**YOUR TASK:** When duplicating the records beneath this instruction, omit every picture and keep all else exact.

**MATERIALS PROVIDED:**
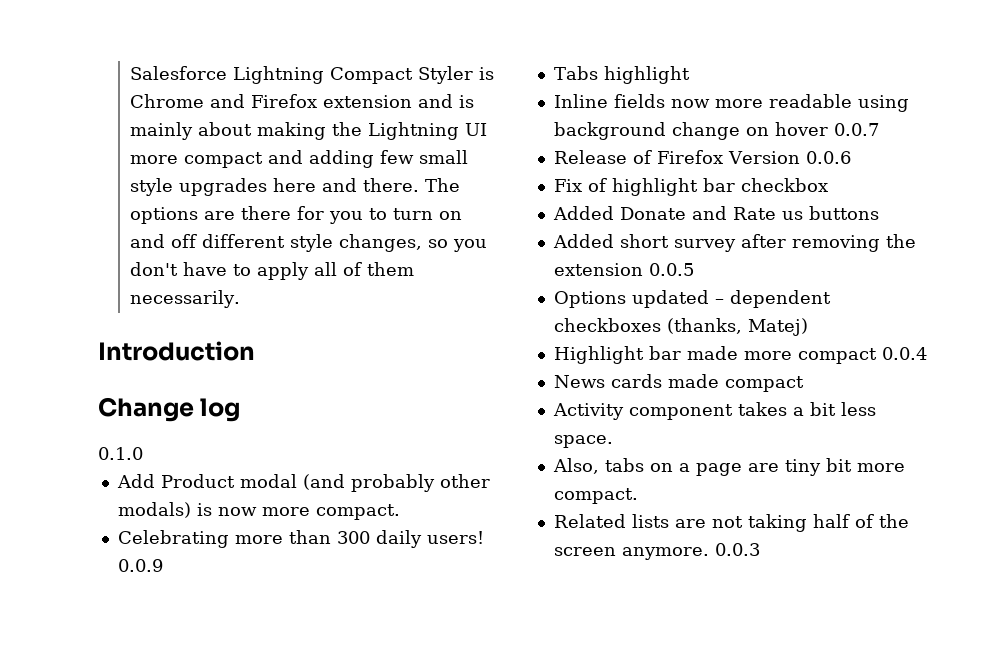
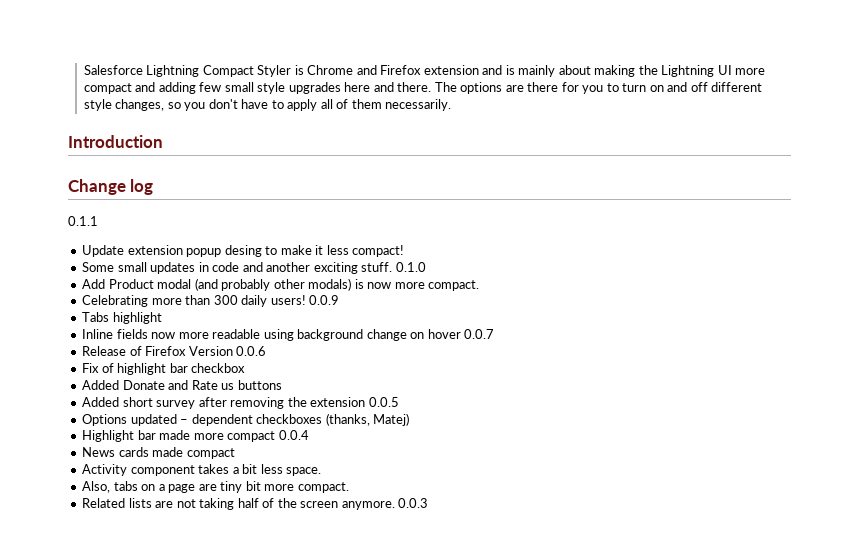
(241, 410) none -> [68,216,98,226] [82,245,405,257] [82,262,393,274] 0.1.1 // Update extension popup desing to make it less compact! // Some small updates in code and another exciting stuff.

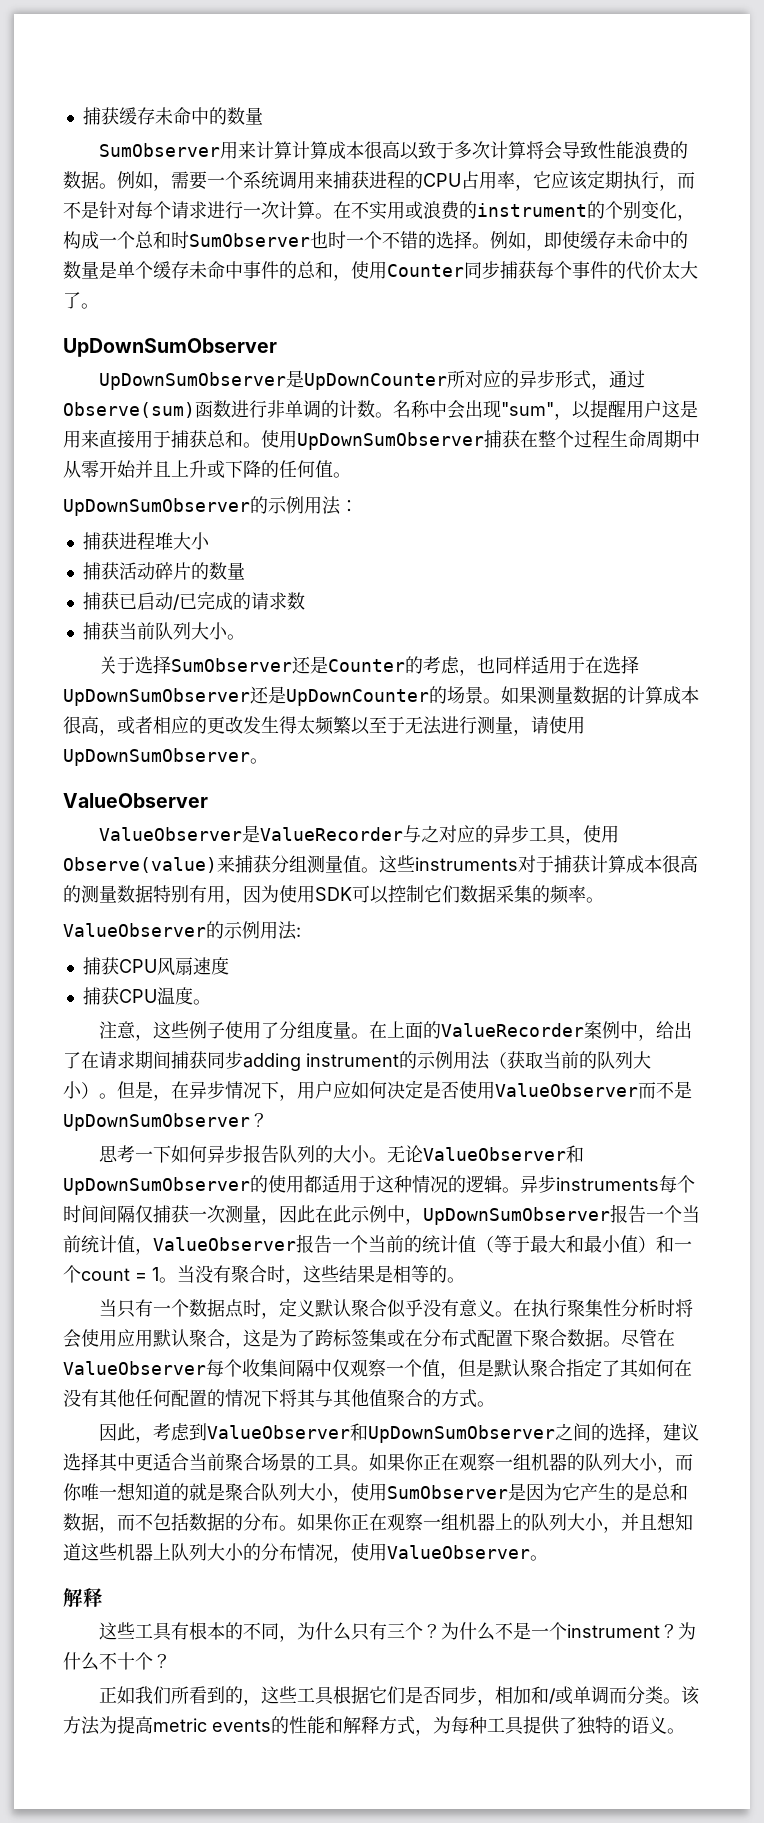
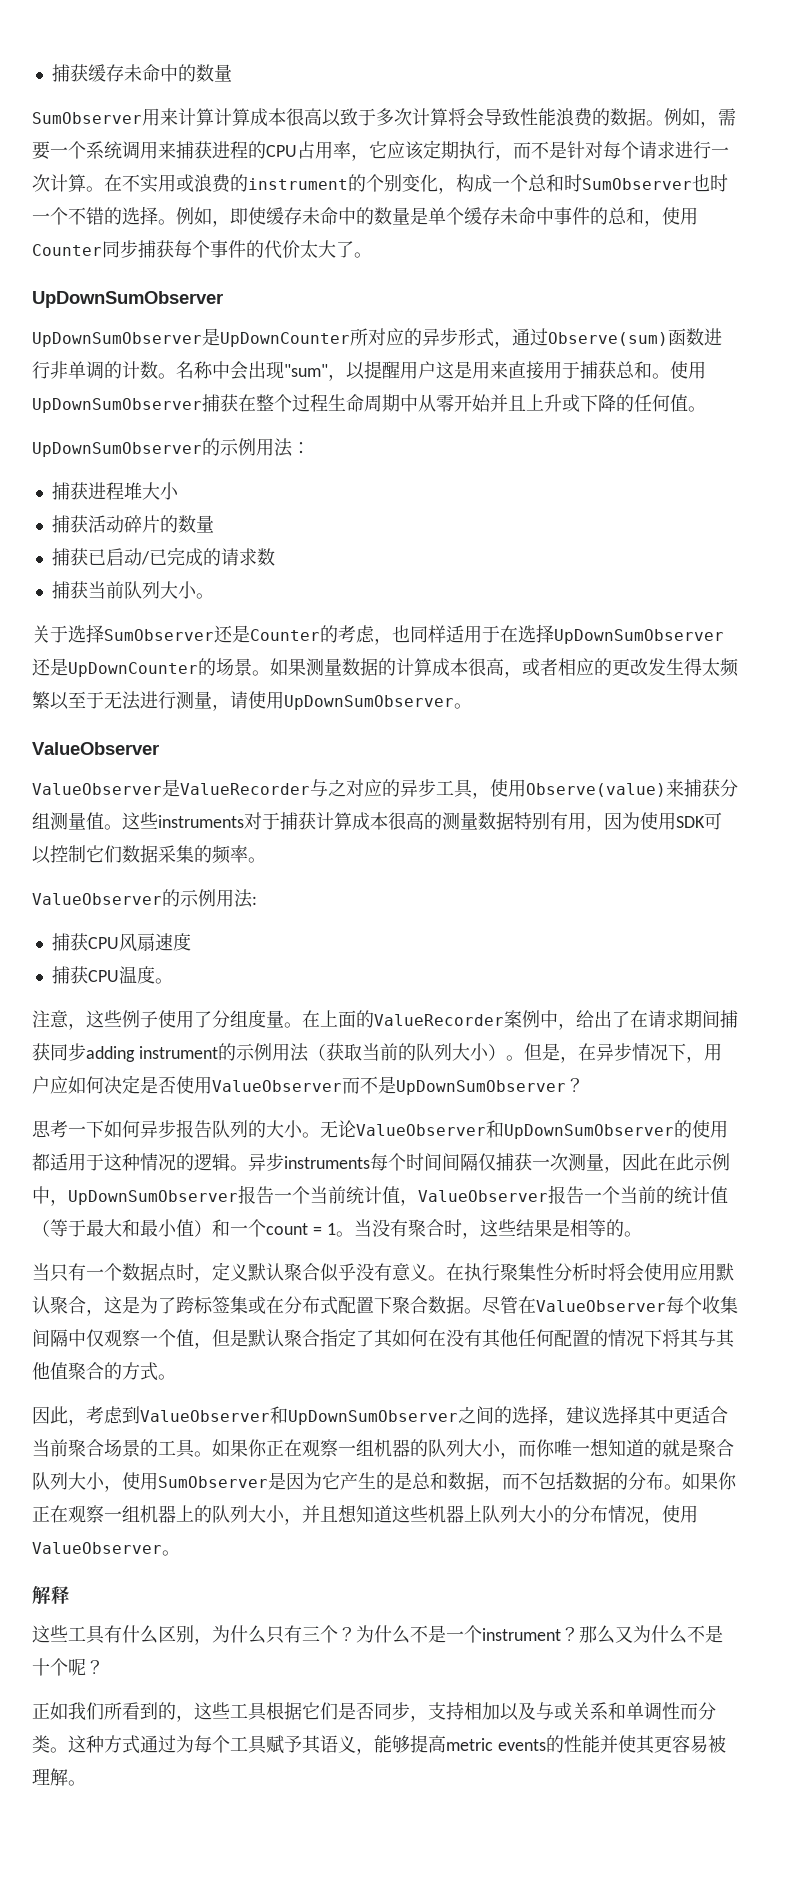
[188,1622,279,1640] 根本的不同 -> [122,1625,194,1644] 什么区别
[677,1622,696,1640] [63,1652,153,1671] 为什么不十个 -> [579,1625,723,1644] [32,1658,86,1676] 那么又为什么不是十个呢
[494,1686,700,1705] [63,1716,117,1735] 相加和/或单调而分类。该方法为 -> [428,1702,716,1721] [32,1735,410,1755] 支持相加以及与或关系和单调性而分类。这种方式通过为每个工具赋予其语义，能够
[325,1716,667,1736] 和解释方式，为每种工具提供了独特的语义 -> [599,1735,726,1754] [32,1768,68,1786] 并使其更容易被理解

**ANSWER TO THIS TASK:**
(241, 410) none -> [68,216,98,226] [82,245,405,257] [82,262,393,274] 0.1.1 // Update extension popup desing to make it less compact! // Some small updates in code and another exciting stuff.

[188,1622,279,1640] 根本的不同 -> [122,1625,194,1644] 什么区别
[677,1622,696,1640] [63,1652,153,1671] 为什么不十个 -> [579,1625,723,1644] [32,1658,86,1676] 那么又为什么不是十个呢
[494,1686,700,1705] [63,1716,117,1735] 相加和/或单调而分类。该方法为 -> [428,1702,716,1721] [32,1735,410,1755] 支持相加以及与或关系和单调性而分类。这种方式通过为每个工具赋予其语义，能够
[325,1716,667,1736] 和解释方式，为每种工具提供了独特的语义 -> [599,1735,726,1754] [32,1768,68,1786] 并使其更容易被理解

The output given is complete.